En su comparecencia previa, Rodríguez relató cómo, tras su ruptura en noviembre de 2019, Ábalos le permitió seguir en la vivienda. Una generosidad que ahora la justicia investiga si fue sufragada por empresarios de la trama a cambio de favores.

«Yo no sé quién pagaba el piso, yo imaginaba que lo estaba pagando el señor Ábalos, coordinándolo con el señor Koldo (…) porque siempre les gestionaba todo, o sea, hasta incluso si tenía que ir a comprar tabaco o hacían falta medicamentos o lo que sea, Koldo era siempre el que lo gestionaba todo».

– Jésica Rodríguez, en su declaración ante el juez instructor.

Pero el escándalo no termina en el piso. El foco se dirige también a sus contratos en las empresas públicas Ineco y Tragsatec, dependientes del ministerio que dirigía su pareja.

Jésica Rodríguez reconoció ante el juez que, pese a cobrar un sueldo como auxiliar administrativa de Ineco, nunca acudió presencialmente a su puesto de trabajo, más allá de una entrevista inicial. Fichaba telemáticamente, pero admitió que su supuesto jefe, Joseba García (hermano de Koldo), jamás le encargó tarea alguna. Un claro indicio de un presunto empleo ficticio pagado con dinero público.

Ábalos, al corriente de todo

La defensa de Ábalos se tambalea ante las evidencias recabadas por la UCO. Lejos de ser ajeno a la situación laboral de su pareja, el exministro estaba plenamente informado.
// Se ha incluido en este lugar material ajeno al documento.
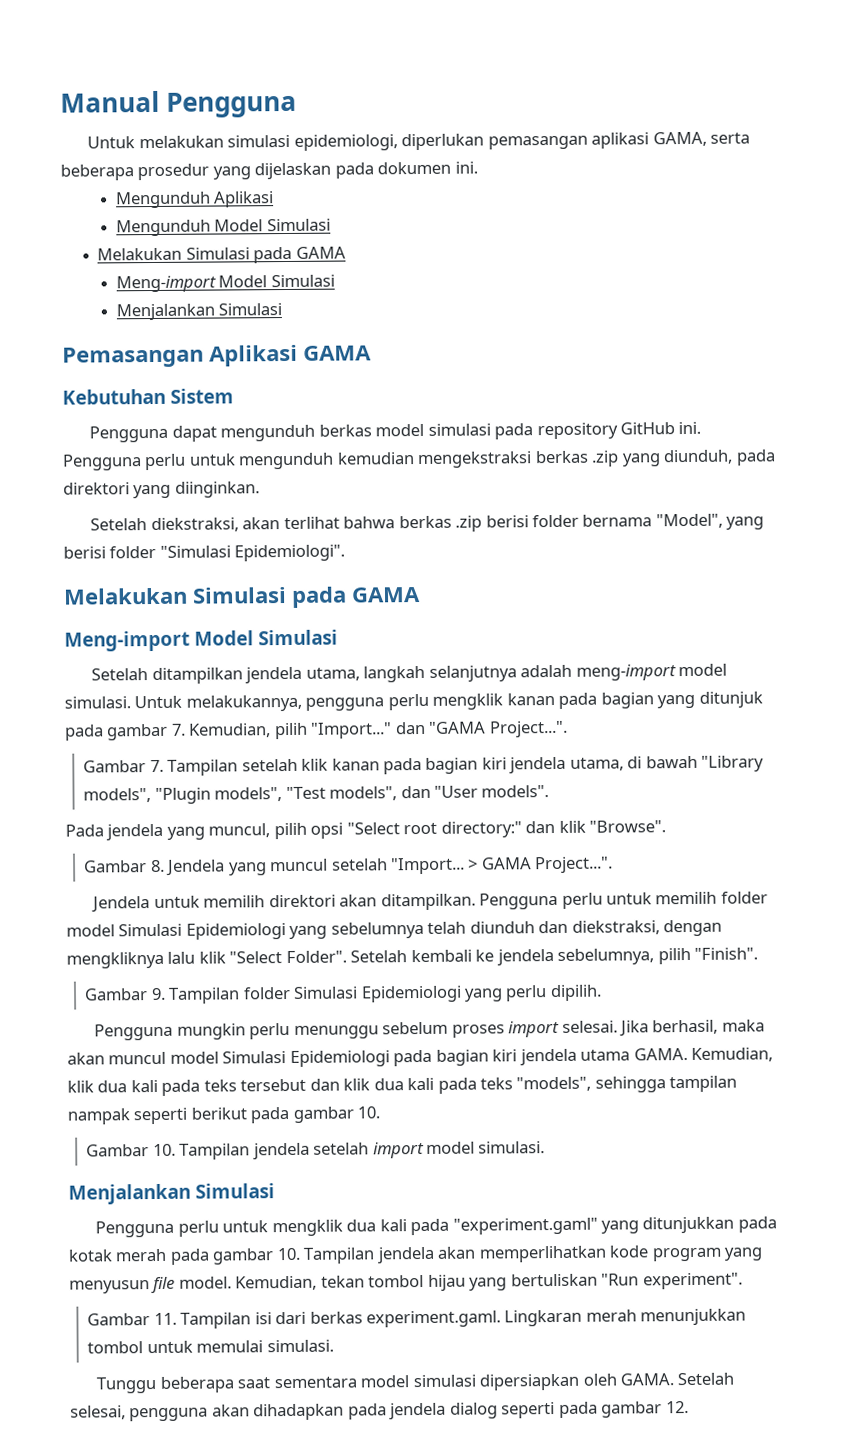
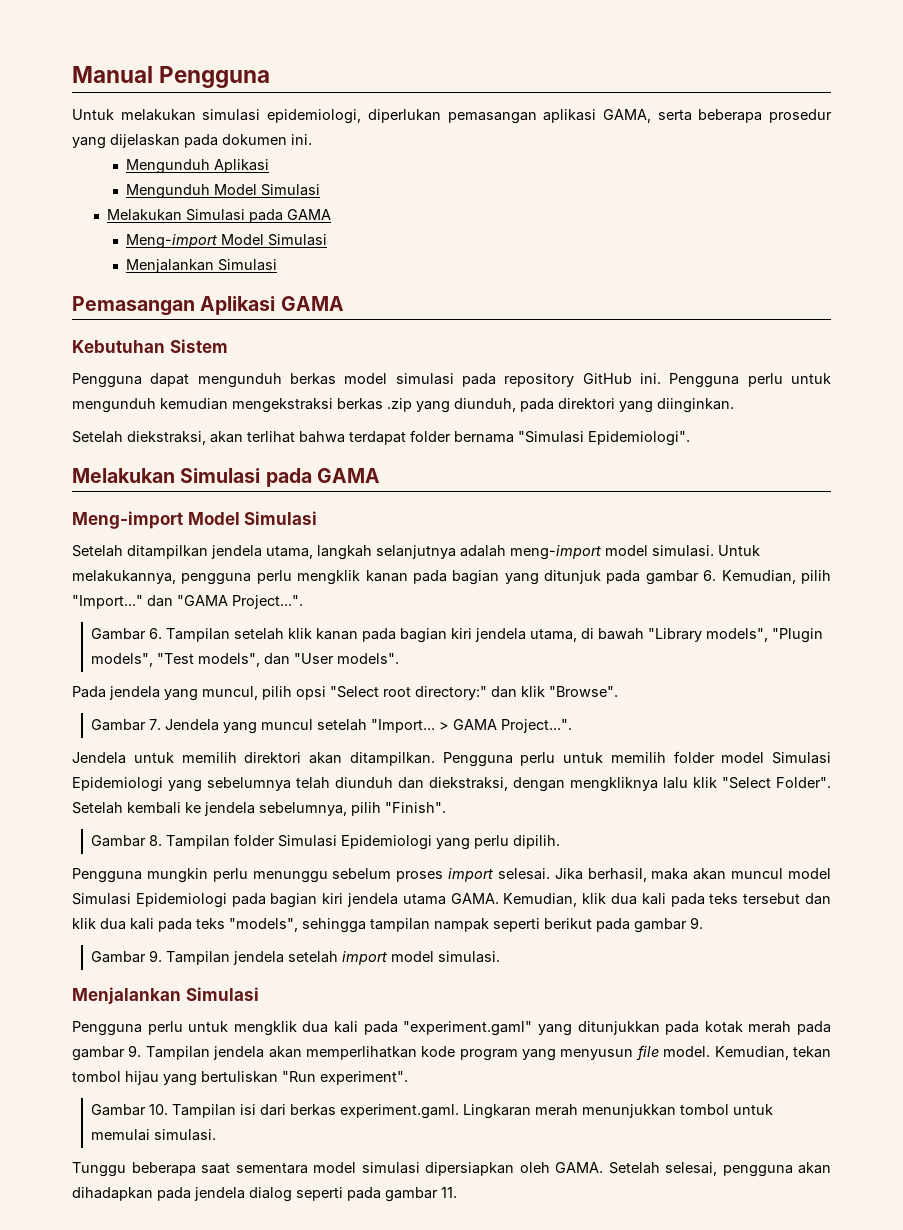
[398,513,765,532] [63,545,157,559] berkas .zip berisi folder bernama "Model", yang berisi folder -> [349,430,514,445] terdapat folder bernama
[170,723,186,736] 7. -> [703,570,717,581] 6.
[149,759,164,773] 7. -> [149,628,163,639] 6.
[150,859,165,873] 8. -> [149,719,162,730] 7.
[150,987,166,1001] 9. -> [149,835,163,846] 8.
[357,1106,381,1119] [86,1143,176,1157] 10. // Gambar 10. -> [690,917,703,929] [91,950,163,963] 9. // Gambar 9.
[276,1247,301,1261] 10. -> [128,1045,142,1057] 9.
[153,1312,177,1326] 11. -> [149,1104,169,1115] 10.
[665,1401,689,1414] 12. -> [441,1187,457,1198] 11.

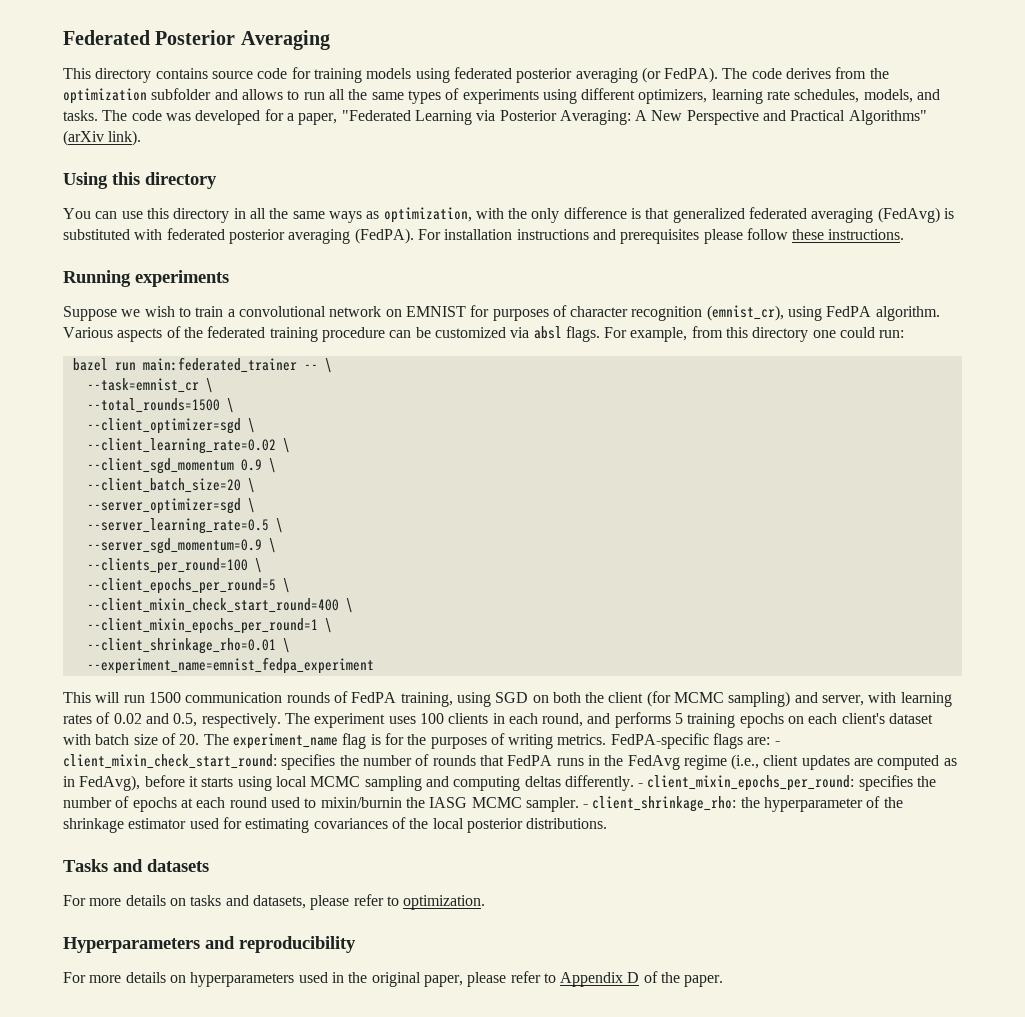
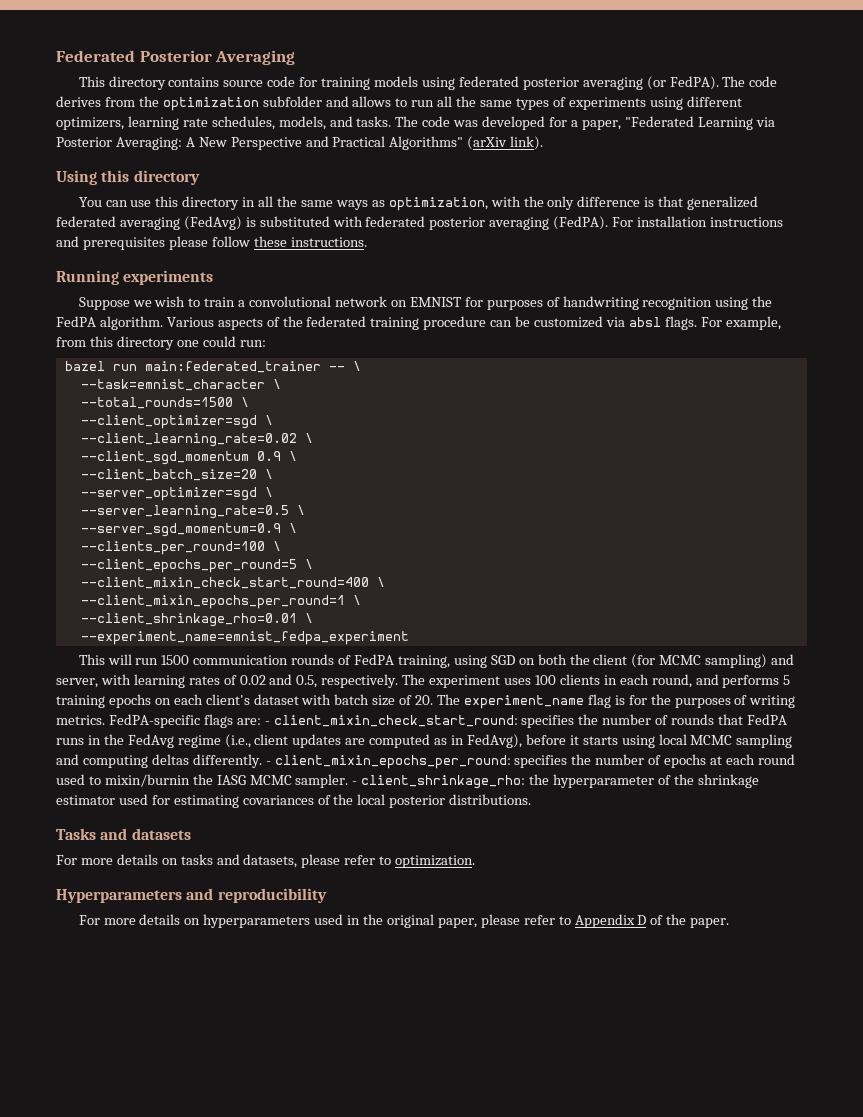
[570,305,823,321] character recognition (emnist_cr), using -> [562,296,773,310] handwriting recognition using the
[86,378,199,393] --task=emnist_cr -> [80,379,265,391] --task=emnist_character

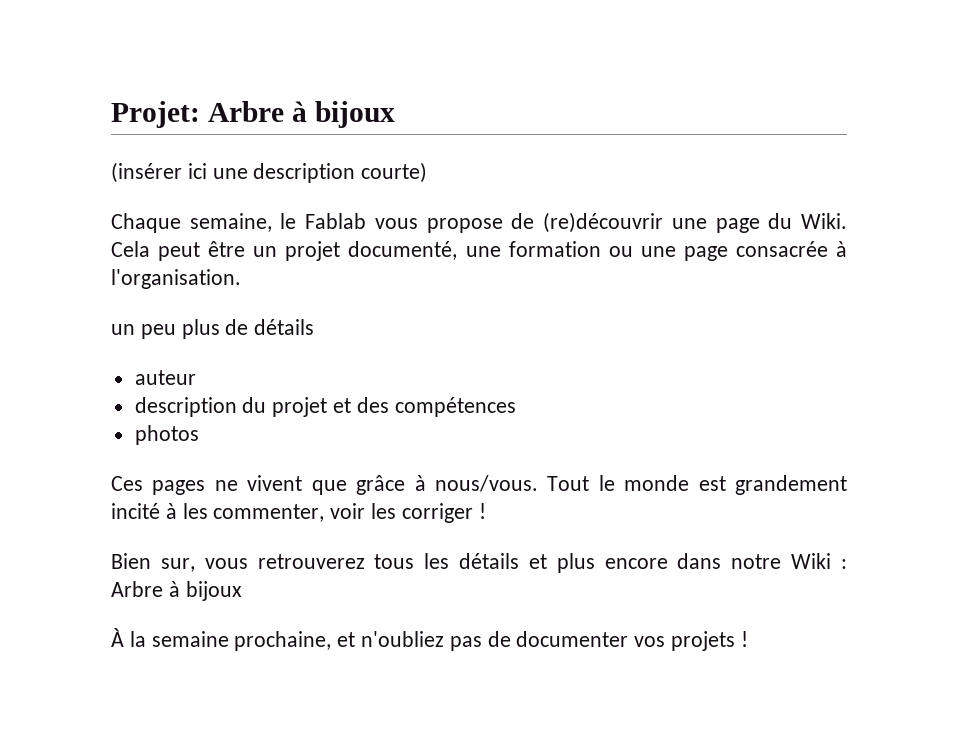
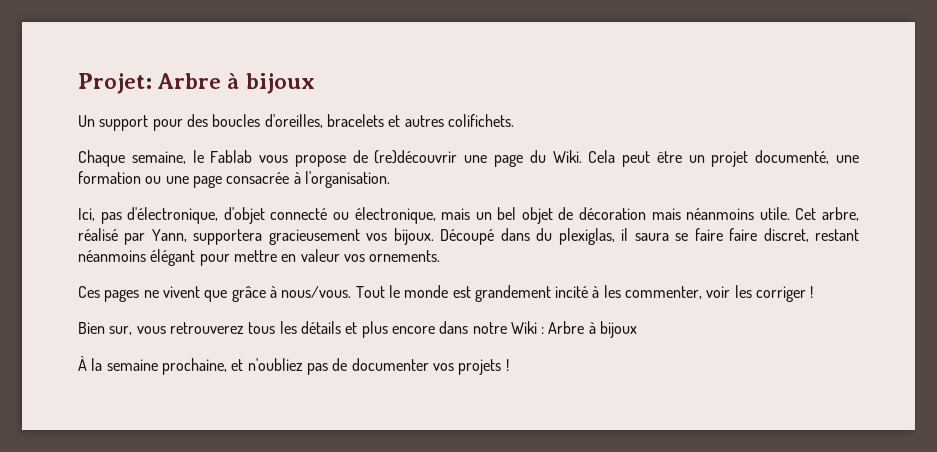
[111,162,428,183] (insérer ici une description courte) -> [78,114,514,131] Un support pour des boucles d'oreilles, bracelets et autres colifichets.
[111,319,315,339] [134,370,196,385] [134,397,516,417] [134,425,199,445] un peu plus de détails // auteur // description du projet et des compétences // photos -> [78,207,860,224] [78,228,860,245] [78,249,441,266] Ici, pas d'électronique, d'objet connecté ou électronique, mais un bel objet de décoration mais néanmoins utile. Cet arbre, réalisé par Yann, supportera gracieusement vos bijoux. Découpé dans du plexiglas, il saura se faire faire discret, restant néanmoins élégant pour mettre en valeur vos ornements.

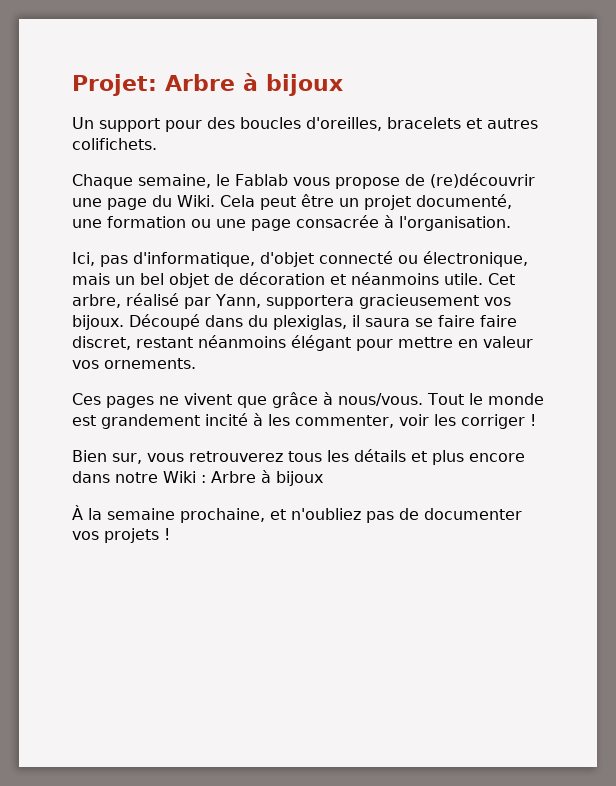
[127,207,219,224] d'électronique, -> [133,252,255,267] d'informatique,
[651,208,681,220] mais -> [330,274,346,285] et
Un informe de la Guardia Civil revela cómo Koldo recibió un pantallazo de Ábalos de una conversación con Jésica en la que ella le recordaba que su contrato estaba a punto de expirar. Esta prueba demuestra el conocimiento y la posible implicación directa del exministro en la trama de enchufismo.

Las conversaciones intervenidas son esperpénticas, como aquella en la que Jésica se queja de su sueldo de 1.173 euros netos con el hermano de Koldo y bromea: «estos rojos comunistas que se llevan nuestros dineros». Un comentario que destila cinismo, considerando que cobraba por un trabajo que presuntamente no realizaba.

Los hechos investigados podrían constituir delitos de extrema gravedad como tráfico de influencias, cohecho (soborno) y malversación de caudales públicos. La Fiscalía trata de determinar si los favores a Jésica Rodríguez (piso y empleo) fueron una contraprestación a Ábalos por parte de la trama empresarial para conseguir adjudicaciones públicas, como los famosos contratos de mascarillas.

El final de la relación de favores quedó sellado en un mensaje de Koldo a su hermano cuando Jésica dejó el piso: «Perfecto, 3 años y medio de casa gratis». Una frase lapidaria que resume la naturaleza de una trama donde la influencia política parece haberse utilizado para el beneficio personal, un modus operandi que este juicio empieza ahora a juzgar y que amenaza con destapar uno de los mayores escándalos de la era sanchista.